Include optic nerve glioma (HP:0009734) and other CNS glioma (HP:0009733).
Include patency of foramen ovale (HP:0001655), diastolic dysfunction (HP:0005117), venous malformation (HP:0012721) of brain, aneurysm (HP:0002617) of vertebral artery, cardiac malformation (HP:0001627), cardiac fibroma (HP:0010617), hypertrophic cardiomyopathy (HP:0001639), pulmonic valve stenosis (HP:0001642), mitral valve prolapse (HP:0001634), pulmonary stenosis (HP:0004415), and essential hypertension (HP:0000822).
FIGURE 2.
Penetrance curves showing the cumulative probability of developing complications (any site) for patients with NF1 variants divided according to the variant region (copy number variants [CNVs], 5′ extradomain region vs. all the other domains of the gene). p‐values, set at < 0.034 after adjustment for multiple test according to the Benjamini–Hochberg procedure, refer to the log‐rank results using CNVs as reference category versus those in the 5′ extradomain region (blue line, p = 0.026) and versus all the other domains of the gene (red line, p = 0.002).
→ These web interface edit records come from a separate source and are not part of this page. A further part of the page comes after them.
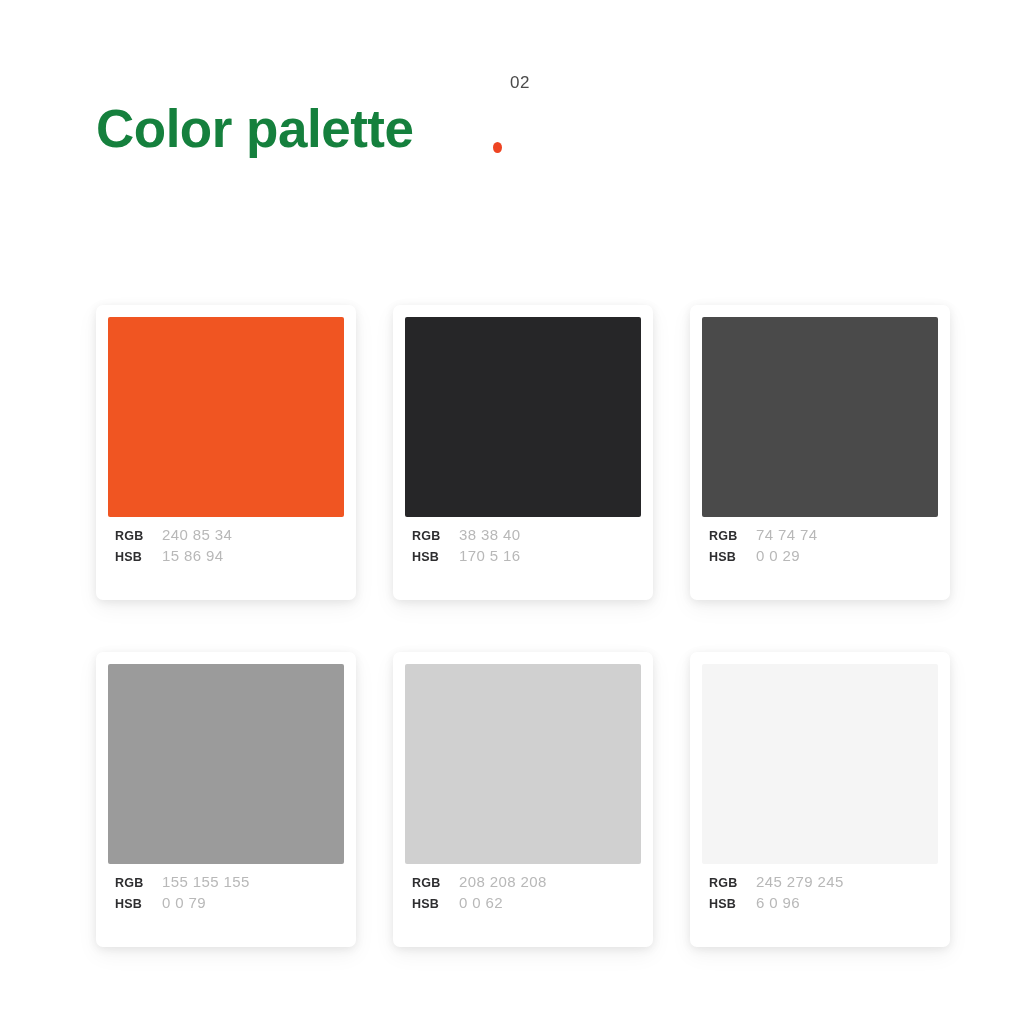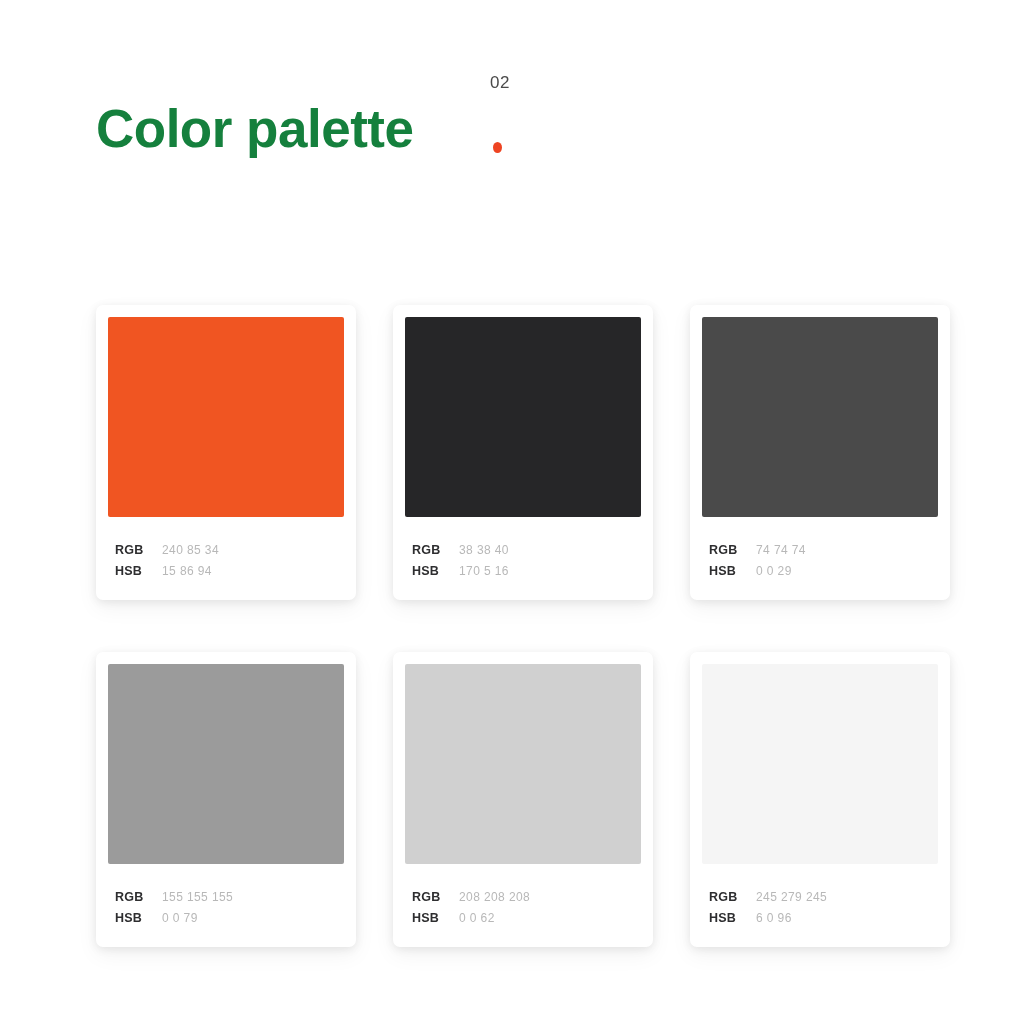--- a/index.html
+++ b/index.html
@@ -42,21 +42,21 @@
     font-weight: bold;
     letter-spacing: -0.5px;
     color: #15803d;
     line-height: 1;
     position: absolute;
     left: 6px;
     top: 32px;
   }
   .section-number {
     position: absolute;
-    left: 400px;
+    left: 420px;
     top: 4px;
     font-family: "Liberation Sans", sans-serif;
     font-size: 17px;
     font-weight: normal;
     color: #4a4a4a;
     letter-spacing: 0.5px;
     line-height: 1;
   }
   .title-dot {
     position: absolute;
@@ -93,40 +93,40 @@
   }
 
   .swatch-chip {
     width: 236px;
     height: 200px;
     border-radius: 2px;
     display: block;
   }
 
   .swatch-meta {
-    margin-top: 26px;
+    margin-top: 9px;
     padding-left: 7px;
   }
   .meta-row {
     display: flex;
     align-items: baseline;
     height: 21px;
   }
   .meta-label {
     font-family: "Liberation Sans", sans-serif;
     font-size: 12.5px;
     font-weight: bold;
     color: #2e2e30;
     width: 47px;
     flex: 0 0 47px;
     letter-spacing: 0.2px;
   }
   .meta-value {
     font-family: "Liberation Sans", sans-serif;
-    font-size: 12px;
+    font-size: 15px;
     font-weight: normal;
     color: #b8b8b8;
     letter-spacing: 0.4px;
   }
 </style>
 </head>
 <body>
 
 <div id="canvas">
 

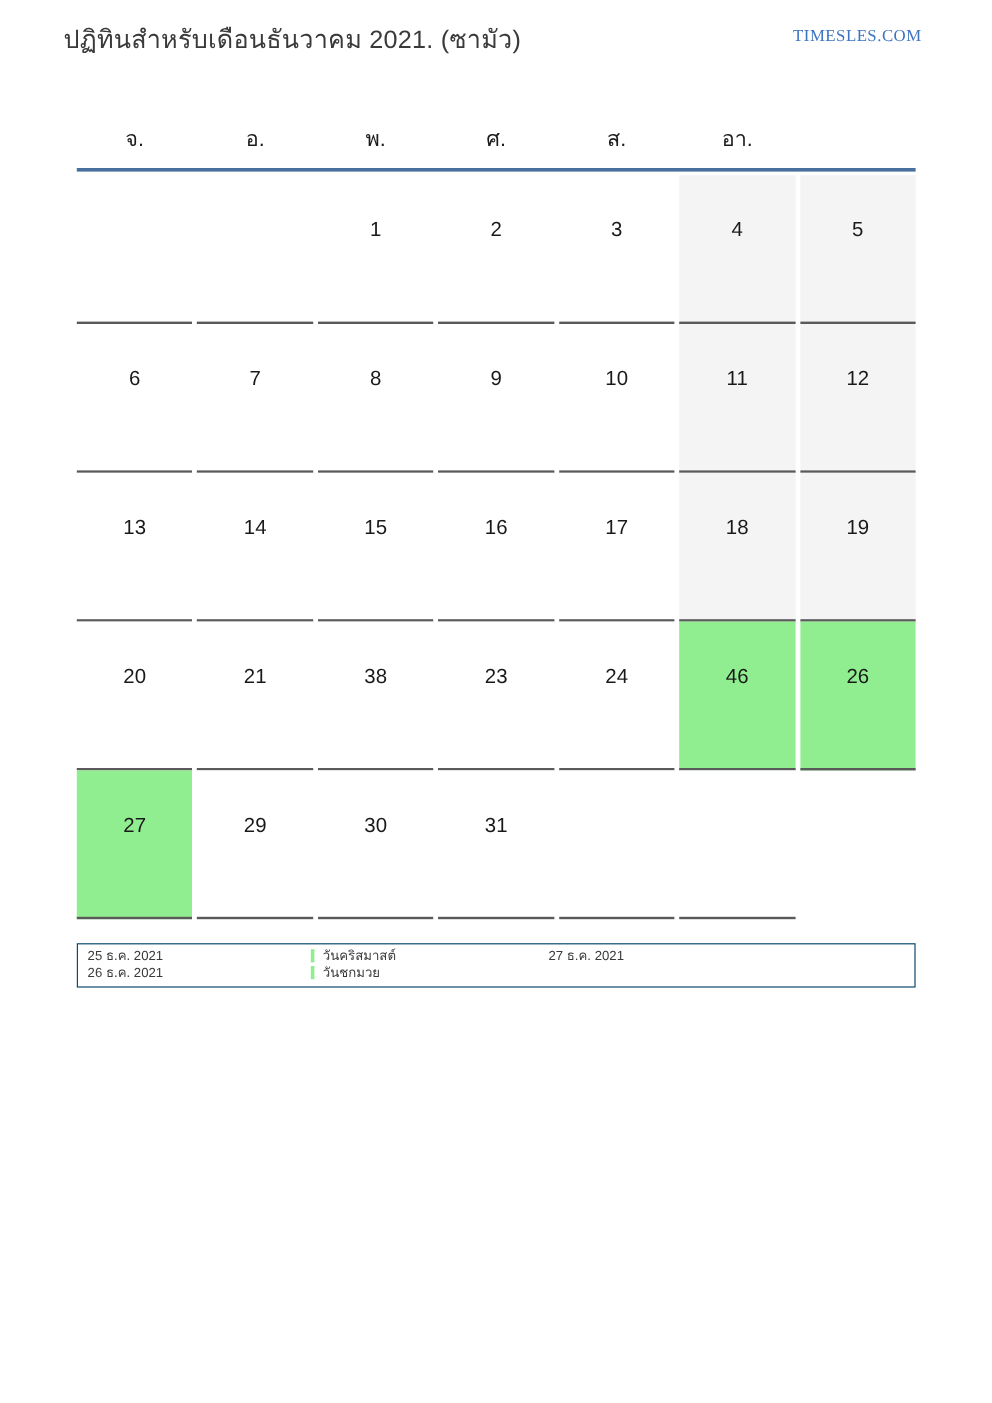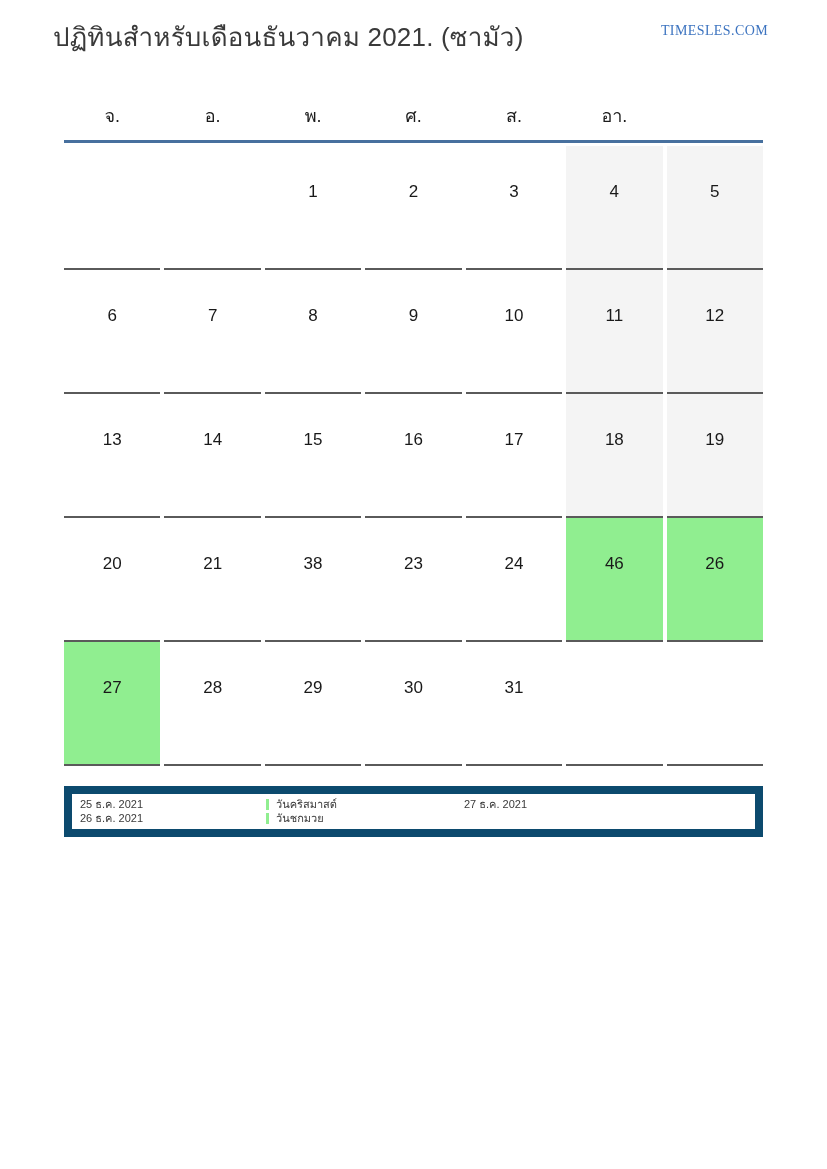--- a/index.html
+++ b/index.html
@@ -5,21 +5,21 @@
   html,body{margin:0;padding:0;background:#fff;}
   .page{
     position:relative;
     width:827px;height:1169px;
     background:#ffffff;
     font-family:"Liberation Sans","DejaVu Sans",sans-serif;
     overflow:hidden;
   }
   .page-title{
     position:absolute;left:53px;top:16px;
-    font-size:26px;color:#3a3a3a;letter-spacing:.2px;
+    font-size:21px;color:#3a3a3a;letter-spacing:.2px;
   }
   .site-link{
     position:absolute;right:59px;top:23px;
     font-size:14px;color:#3d74c0;text-decoration:none;letter-spacing:.4px;font-family:Liberation Serif, serif;
   }
   .calendar{
     position:absolute;left:64px;top:88px;width:699px;
   }
   .weekday-row{
     display:grid;grid-template-columns:repeat(7,1fr);column-gap:4px;
@@ -41,21 +41,21 @@
   }
   .cell.weekend{background:var(--weekend-bg,#f4f4f4);}
   .cell.holiday{background:var(--holiday-bg,#90ee90);}
   .daynum{
     display:block;padding-top:36px;text-align:center;
     font-size:17px;color:#191919;
   }
   .legend-box{
     position:absolute;left:64px;top:786px;width:699px;
     box-sizing:border-box;
-    border:8px solid #0c4a6e;
+    border:1px solid #0c4a6e;
     padding:4px 4px 4px 8px;
     display:grid;grid-template-columns:186px 198px 136px auto;
     font-size:11px;line-height:13.5px;color:#3a3a3a;
   }
   .legend-line{white-space:nowrap;}
   .legend-marker{
     display:inline-block;width:3px;height:11px;
     background:var(--marker-bg,#90ee90);
     margin-right:7px;vertical-align:-2px;
   }
@@ -156,23 +156,20 @@
         <div class="cell holiday">
           <span class="daynum">46</span>
         </div>
         <div class="cell holiday">
           <span class="daynum">26</span>
         </div>
         <div class="cell holiday">
           <span class="daynum">27</span>
         </div>
         <div class="cell">
-          <span class="daynum">28</span>
-        </div>
-        <div class="cell">
           <span class="daynum">29</span>
         </div>
         <div class="cell">
           <span class="daynum">30</span>
         </div>
         <div class="cell">
           <span class="daynum">31</span>
         </div>
         <div class="cell"></div>
         <div class="cell"></div>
The shaded areas indicate the 95% confidence intervals
3.3. NF1 gene variants and cancer
As far as the neoplastic complications of the disease are concerned, a high frequency of cancer complications was observed for two variants: the c.5844_5845delAA (p.Arg1949Serfs*6) with three cases of cancer out of four unrelated adult patients and the c.3457_3460delCTCA (p.Leu1153Metfs*4) with three cases of cancer in six unrelated patients (Table 2). Multiple tumors were present in five unrelated patients, one of whom had a concurrent diagnosis of Lynch syndrome and showed breast, endometrial, and colon cancers (the two latter neoplasms, typical of the Lynch syndrome, were excluded from further analysis).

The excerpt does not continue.